==== Information supplied
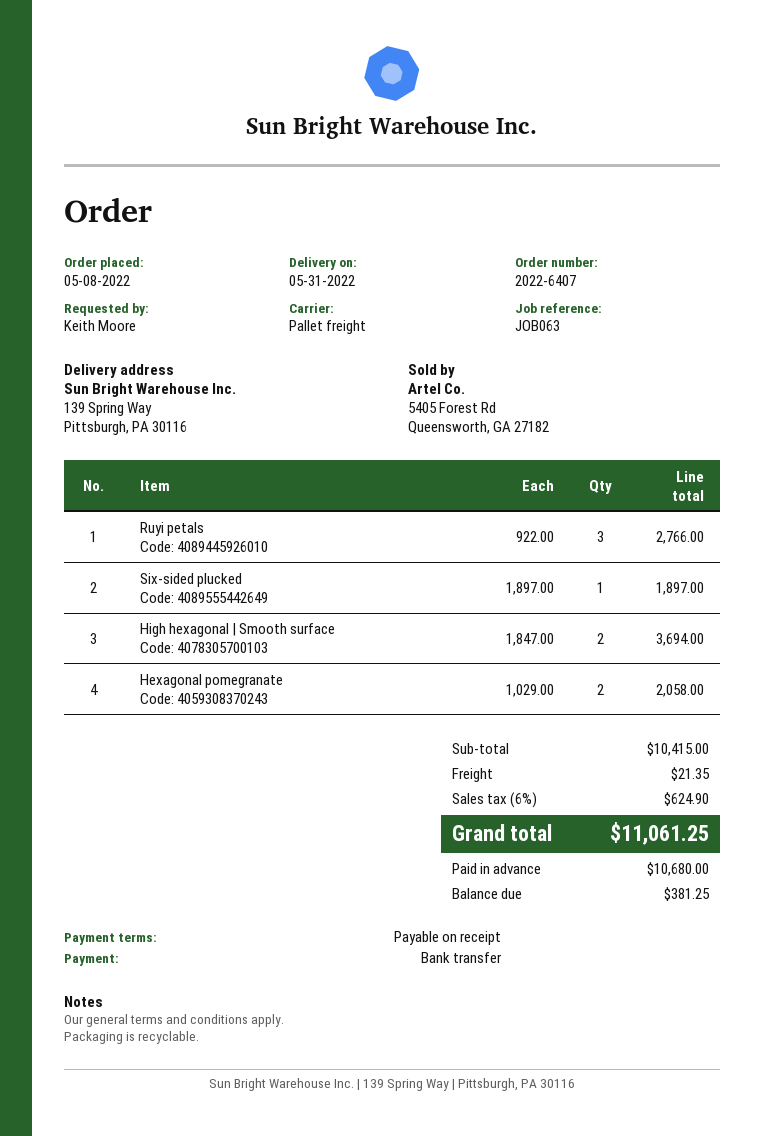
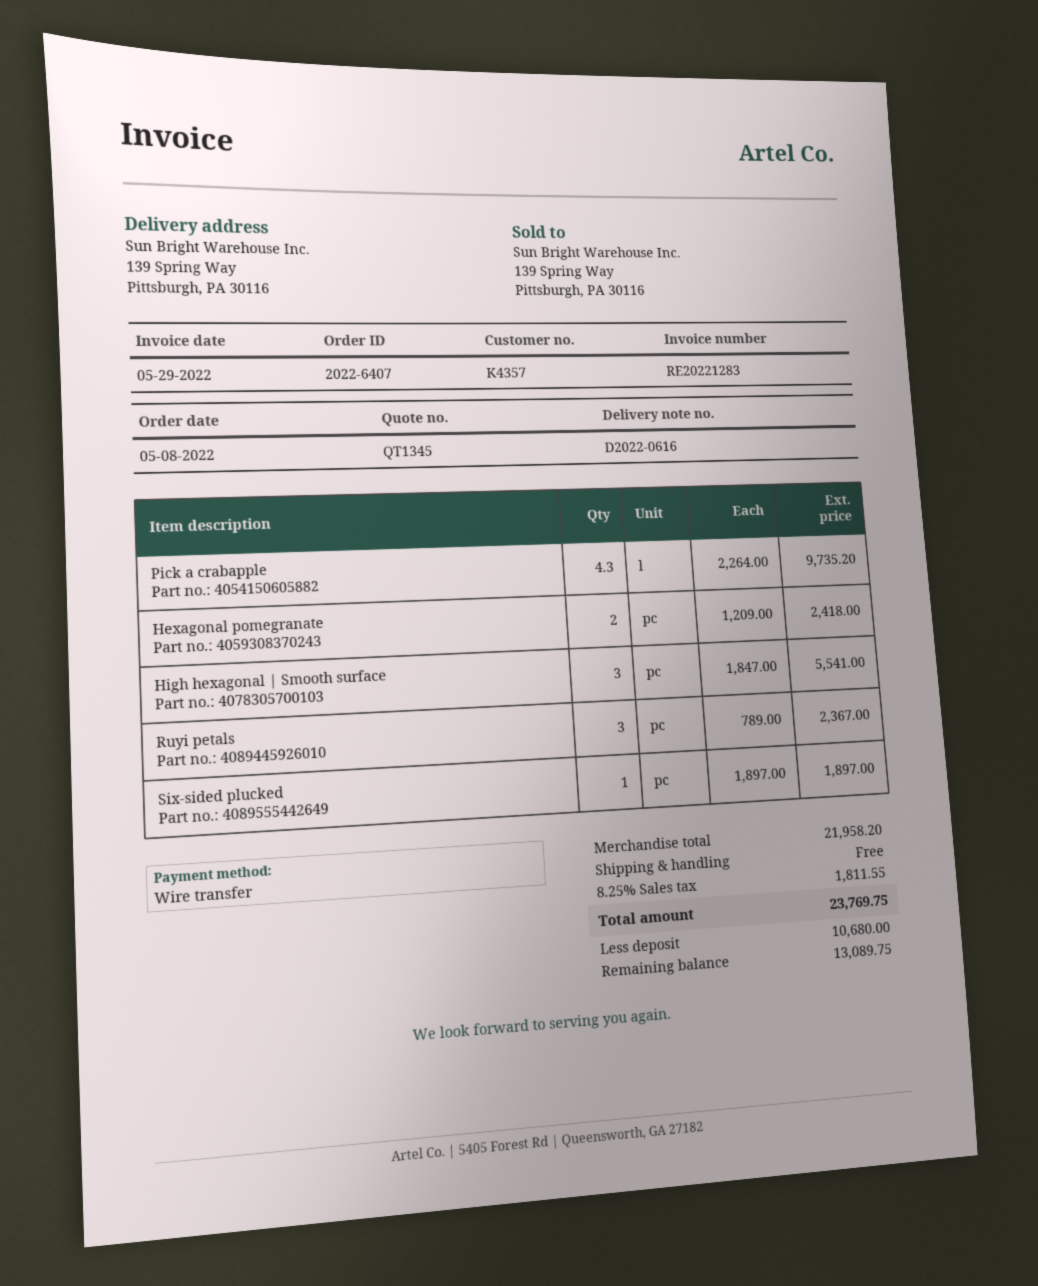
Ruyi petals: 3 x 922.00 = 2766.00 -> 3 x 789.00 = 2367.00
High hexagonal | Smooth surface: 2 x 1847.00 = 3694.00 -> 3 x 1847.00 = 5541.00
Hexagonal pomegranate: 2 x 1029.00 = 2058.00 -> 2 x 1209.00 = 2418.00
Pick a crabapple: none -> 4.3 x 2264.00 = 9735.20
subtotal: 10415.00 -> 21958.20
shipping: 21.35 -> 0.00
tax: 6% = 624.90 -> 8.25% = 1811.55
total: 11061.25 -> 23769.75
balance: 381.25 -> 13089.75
========
==== Information supplied
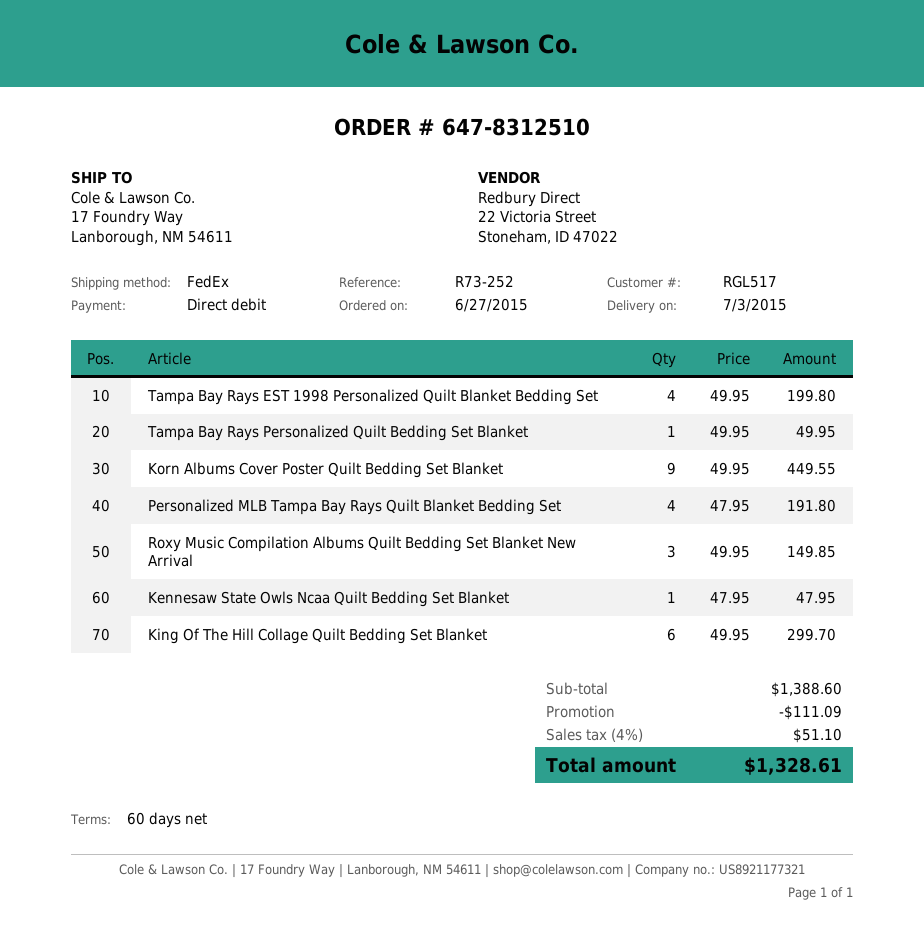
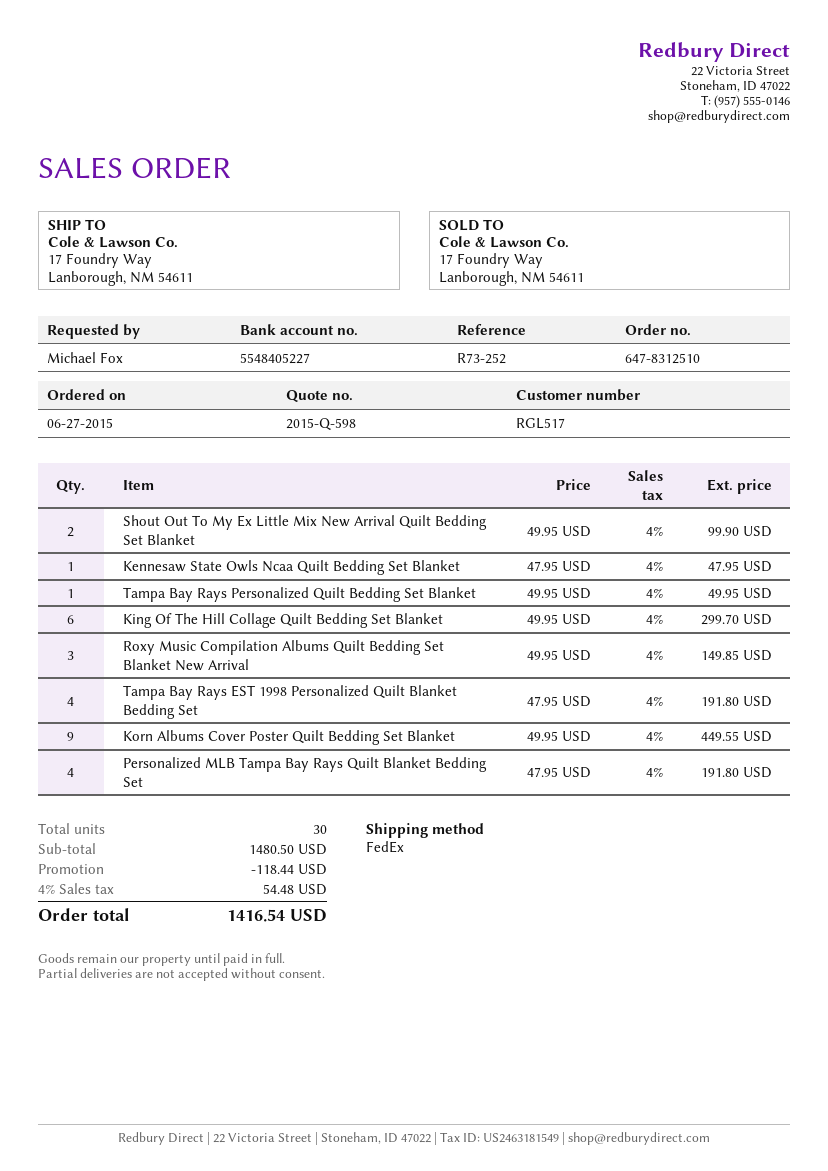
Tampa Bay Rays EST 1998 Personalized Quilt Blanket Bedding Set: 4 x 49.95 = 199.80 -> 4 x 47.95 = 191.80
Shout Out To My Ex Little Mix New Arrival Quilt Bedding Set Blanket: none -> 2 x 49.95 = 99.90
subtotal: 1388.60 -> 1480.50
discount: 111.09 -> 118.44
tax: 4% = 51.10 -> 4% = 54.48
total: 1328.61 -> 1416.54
========
==== Information supplied
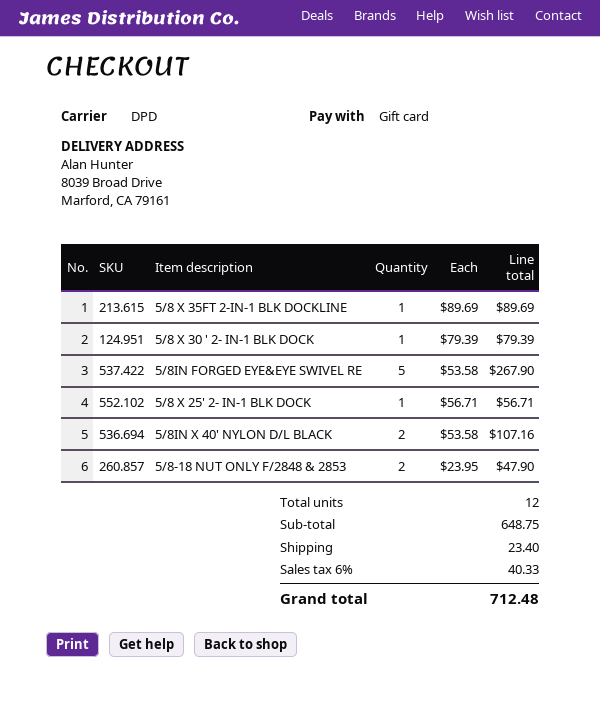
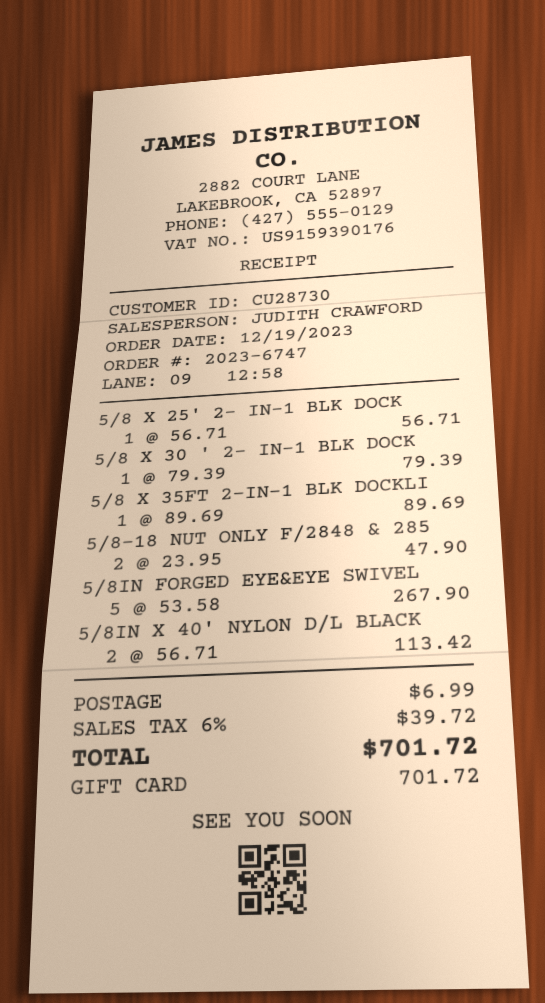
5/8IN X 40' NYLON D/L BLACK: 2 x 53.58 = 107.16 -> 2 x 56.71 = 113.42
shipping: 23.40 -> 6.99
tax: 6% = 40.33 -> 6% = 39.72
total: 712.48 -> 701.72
========
Problem to solve:
Where the listing above reaches the line that contains "discount: 111.09 -> 118.44", start retyping, and finish with the line that contains "total: 1328.61 -> 1416.54"; reproduce those lines exactly and no others.

Task result:
discount: 111.09 -> 118.44
tax: 4% = 51.10 -> 4% = 54.48
total: 1328.61 -> 1416.54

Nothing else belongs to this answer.